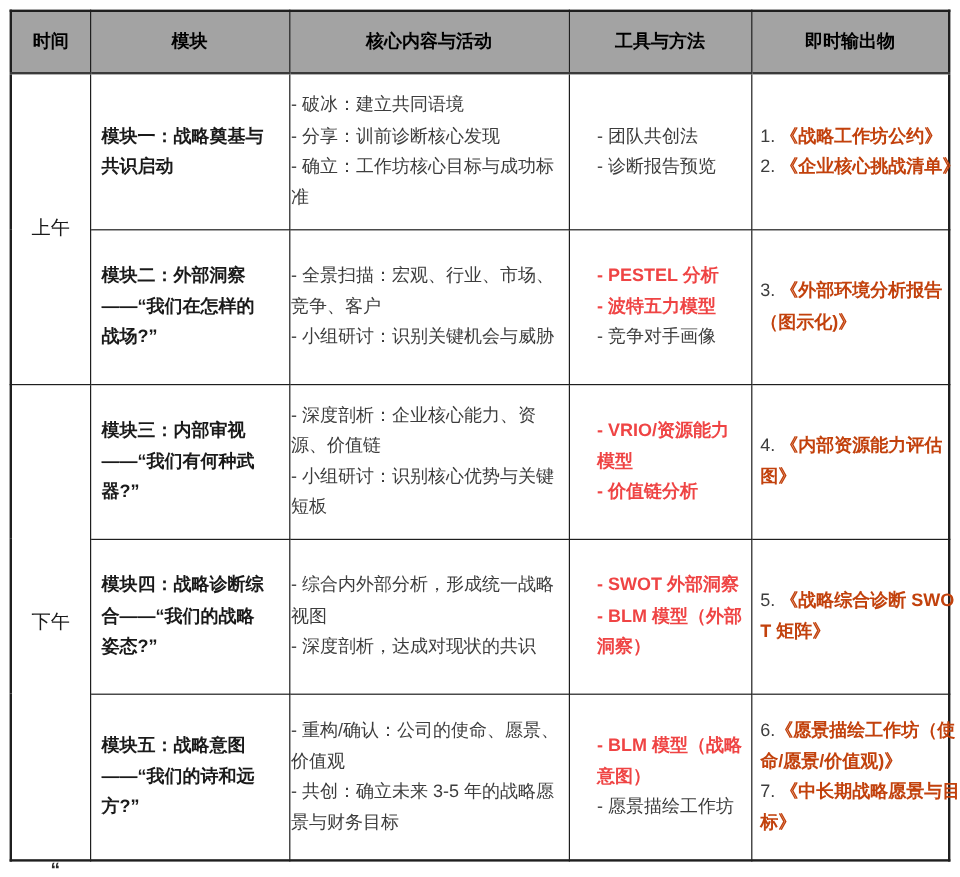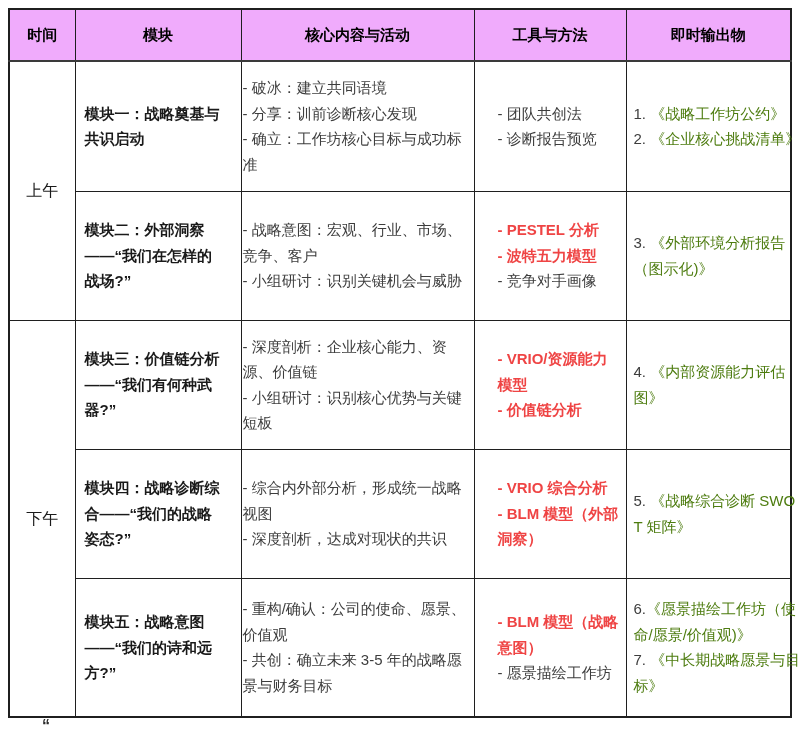"时间" thead th { background: #f0abfc -> #a3a3a3 }
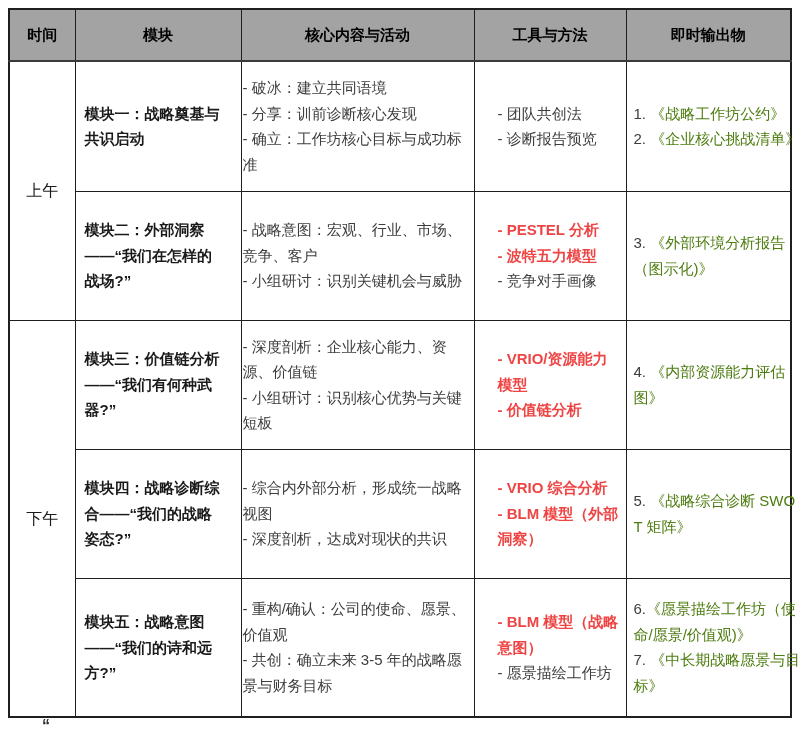"《战略工作坊公约》" td.outs .title { color: #4d7c0f -> #c2410c; font-weight: 400 -> 700 }
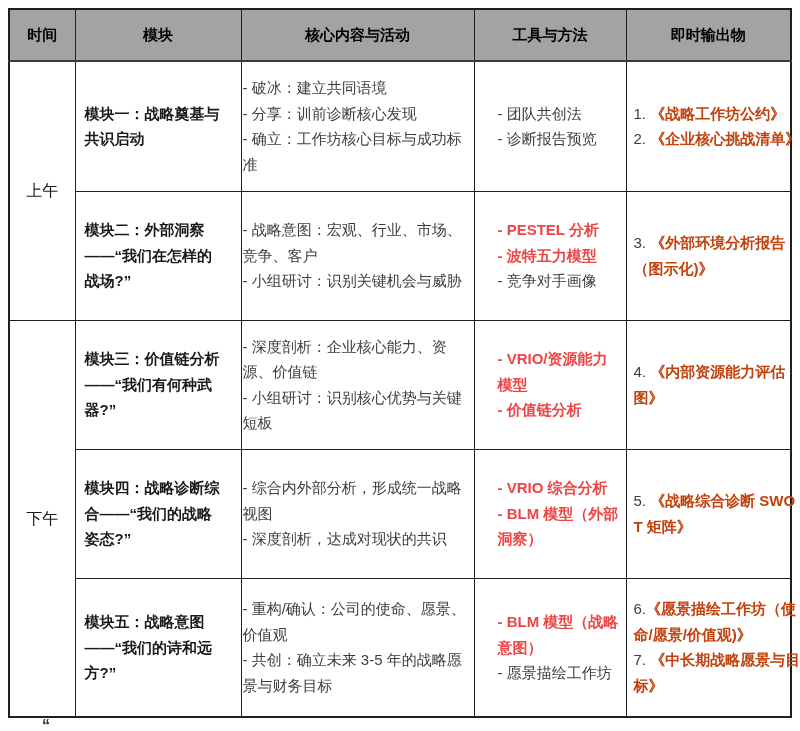"- 战略意图：宏观、行业、市场、竞争、客户" div.line { text: 战略意图 -> 全景扫描 }
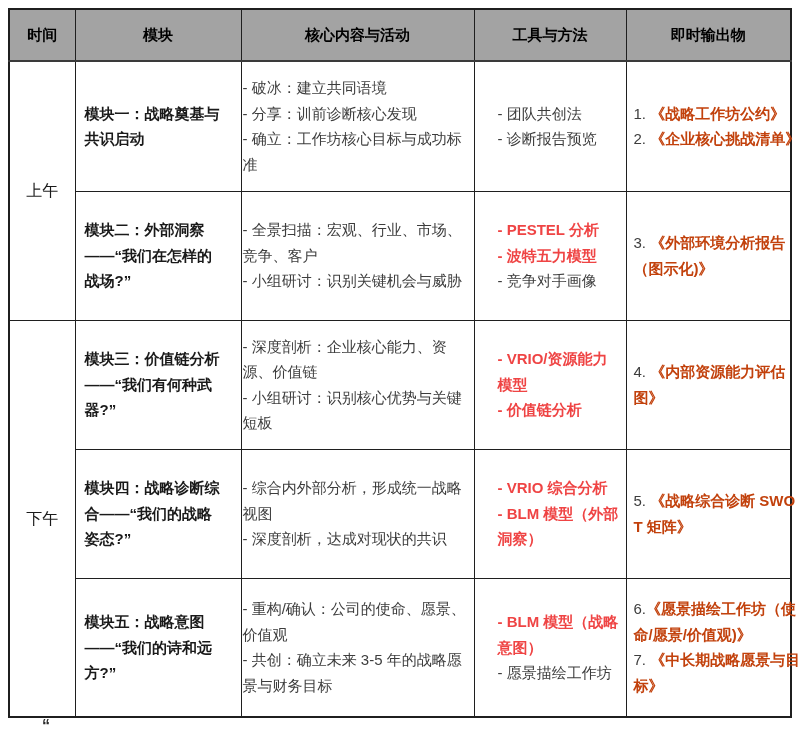"模块三：价值链分析——“我们有何种武器?”" td.module { text: 价值链分析 -> 内部审视 }
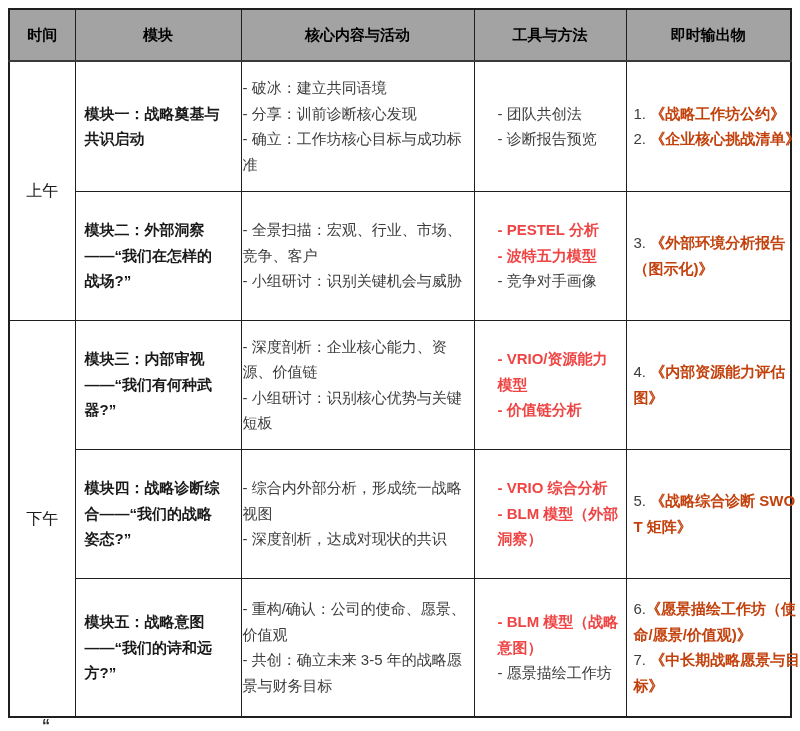"- VRIO 综合分析" div.line { text: VRIO 综合分析 -> SWOT 外部洞察 }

....

## What you need to do
Could you restate every record above word for word, leaving the pictures out?

## Output of the exercise
"时间" thead th { background: #f0abfc -> #a3a3a3 }
"《战略工作坊公约》" td.outs .title { color: #4d7c0f -> #c2410c; font-weight: 400 -> 700 }
"- 战略意图：宏观、行业、市场、竞争、客户" div.line { text: 战略意图 -> 全景扫描 }
"模块三：价值链分析——“我们有何种武器?”" td.module { text: 价值链分析 -> 内部审视 }
"- VRIO 综合分析" div.line { text: VRIO 综合分析 -> SWOT 外部洞察 }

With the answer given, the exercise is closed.